The anger that fueled me, the bourbon on my near empty stomach, the crisp night, the crackle of the fire, the scent of Willie, who somehow seemed a tad closer than he’d been when I sat down. Did he think I didn’t notice the way his eyes kept steadfastly returning to my face? A heat infused me, a heat that prickled. I felt beautiful sitting there, light-headed and delightful, admired by a handsome man. I was seductive and sultry. The hell with Abe, I decided. Sadie could have Abe.

  No one could see the way Willie inched closer to me beneath the blanket. I observed Beverly from the corner of my eye, but she suddenly stood, moving closer to the boy with whom she was arguing, leaving Willie and me all alone under our cover. I kept my eyes on the fire, pretending I couldn’t see him, not until his thigh grazed mine. I was entranced by the flicker of the flame. The fire heated my face to a near burn, but left my backside icy and raw. I settled slightly into Willie, the power overwhelming me. When the flask made its final round, I unabashedly tilted it up, finishing off the contents. Willie slipped his hand around to the small of my back. No one could see, though, when I removed it, enjoying first the consternation on his face, and then the surprised joy when I placed it on my leg.

  No one noticed when I stood up. I didn’t bother to excuse myself. I didn’t glance at Willie, but retreated to my tent, which I didn’t have to share, since it was so early in the season. I assumed no one noticed when Willie stood five minutes after.

  Later, I lay alone in my tent, listening to the sounds around me, not quite believing what I had done, not quite understanding when it had gotten out of hand. Were the sleeping bags always so flimsy? Why are the cots so stiff? I thought, pulling the standard-issue, threadbare cotton sack farther up, trying to bury my chin underneath. May was too early, too early by a long shot. I shifted, rubbing my legs together, trying to ignore the unfamiliar stickiness on my inner thighs. A trip to the outhouse was called for, but it was so cold I didn’t want to get up.

  I played the night over and over in my mind. Everything had happened so quickly—a simple night of necking had taken a turn I didn’t expect. I knew I should feel ashamed. I knew what I’d done was wrong. But as I tried to muster those feelings, I simply couldn’t.
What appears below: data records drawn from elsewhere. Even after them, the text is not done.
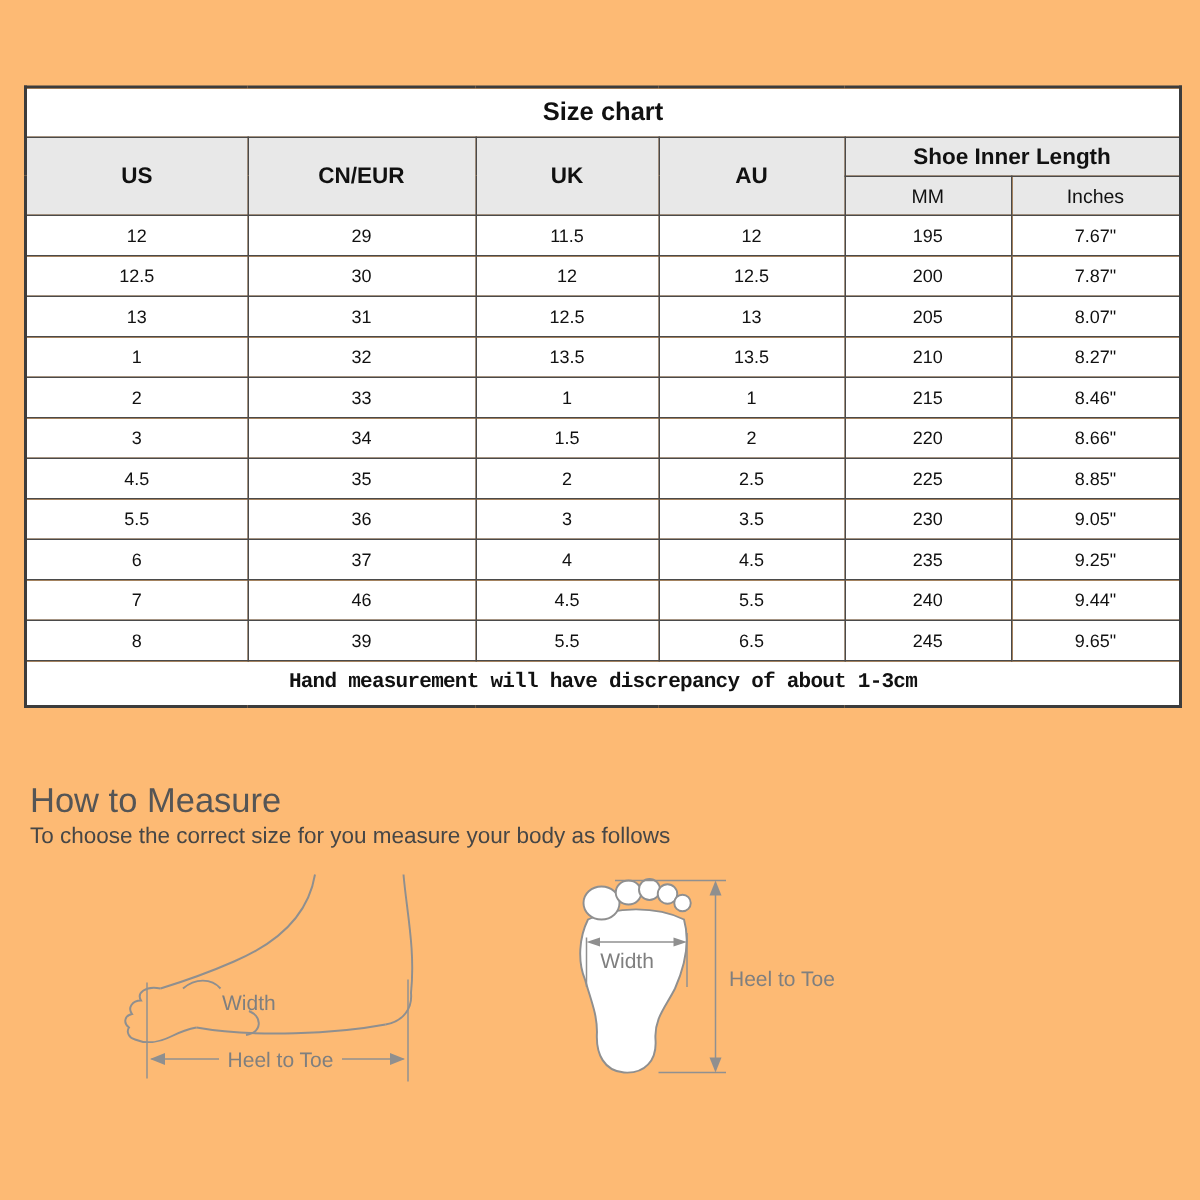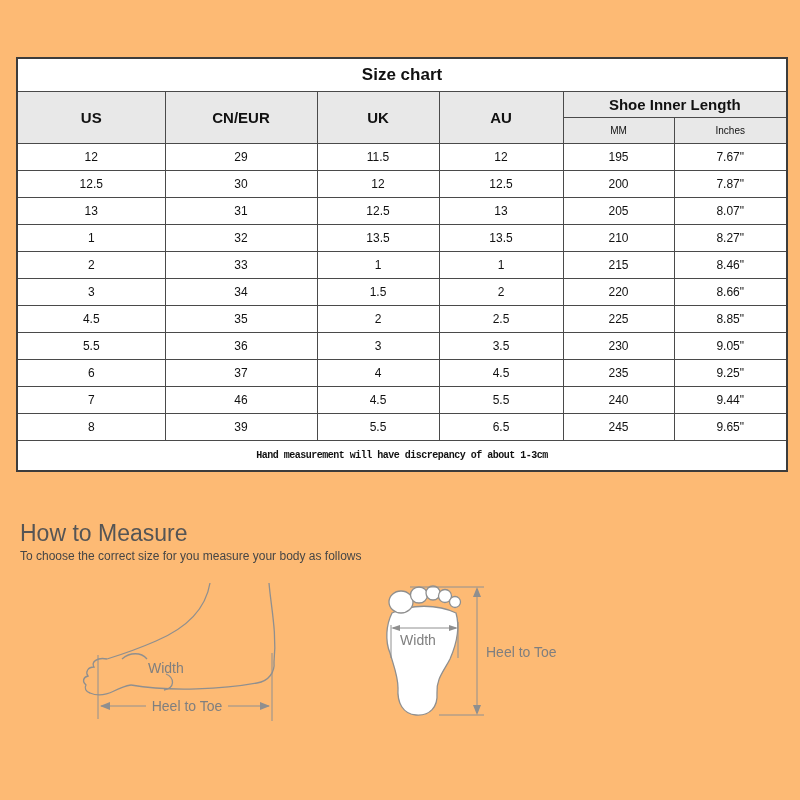"MM" .hdr-sub { font-size: 10px -> 13px }
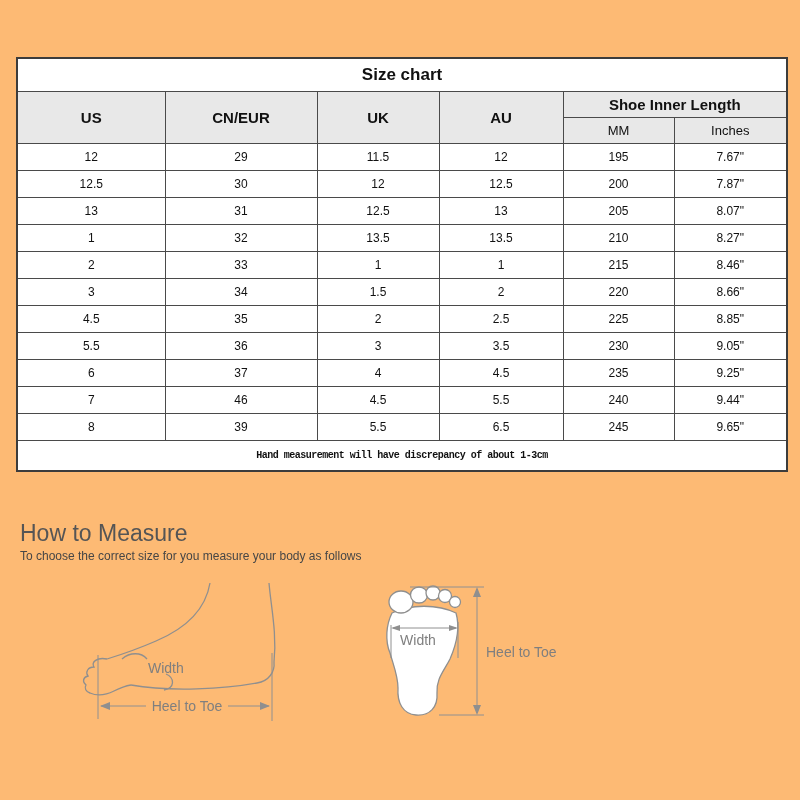"Hand measurement will have discrepancy" td.tbl-footer { font-size: 10px -> 14px }
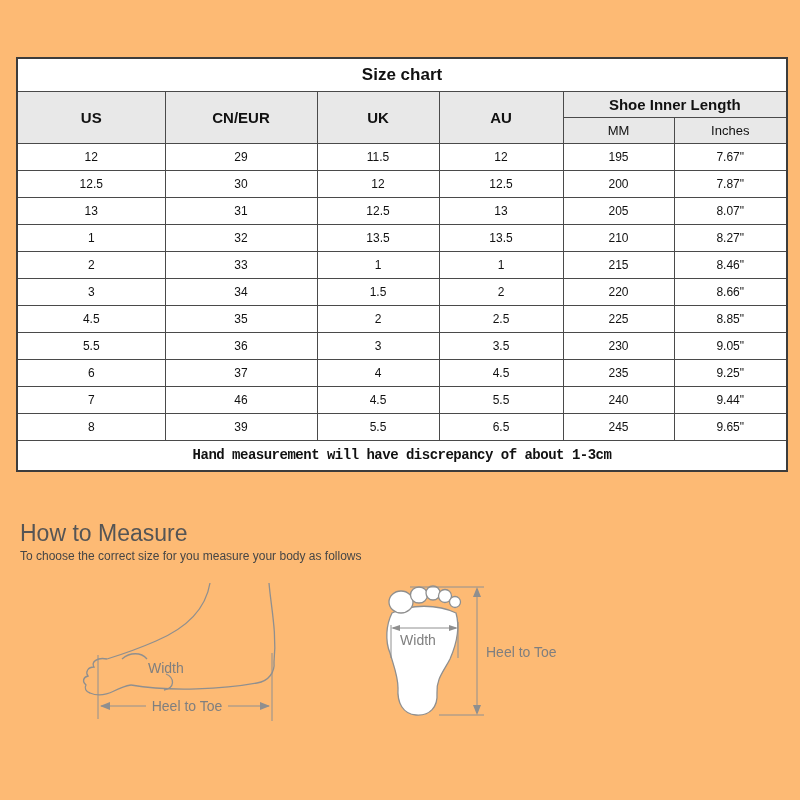"To choose the correct size" .htm-subtitle { font-size: 12px -> 15px }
I was surprised at how good it had felt, the way my body cried for his, the way I tingled at his touch. The first moment was one of shock, and when he murmured, “Is this your—” I hushed him with kisses and the shock gave way to heat. My married friends whispered of pain when they gossiped of newlywed life, but I felt none. Only a longing for more. No, it wasn’t regret at what I had done. It was regret that it wouldn’t—it couldn’t—happen again. That it had never happened. That I would have to pretend nothing had gone on between me and Willie, that I hadn’t felt his smooth hands caress my breasts, that his firmness hadn’t slipped inside of me, that I hadn’t cried out with such a hunger that I astonished myself.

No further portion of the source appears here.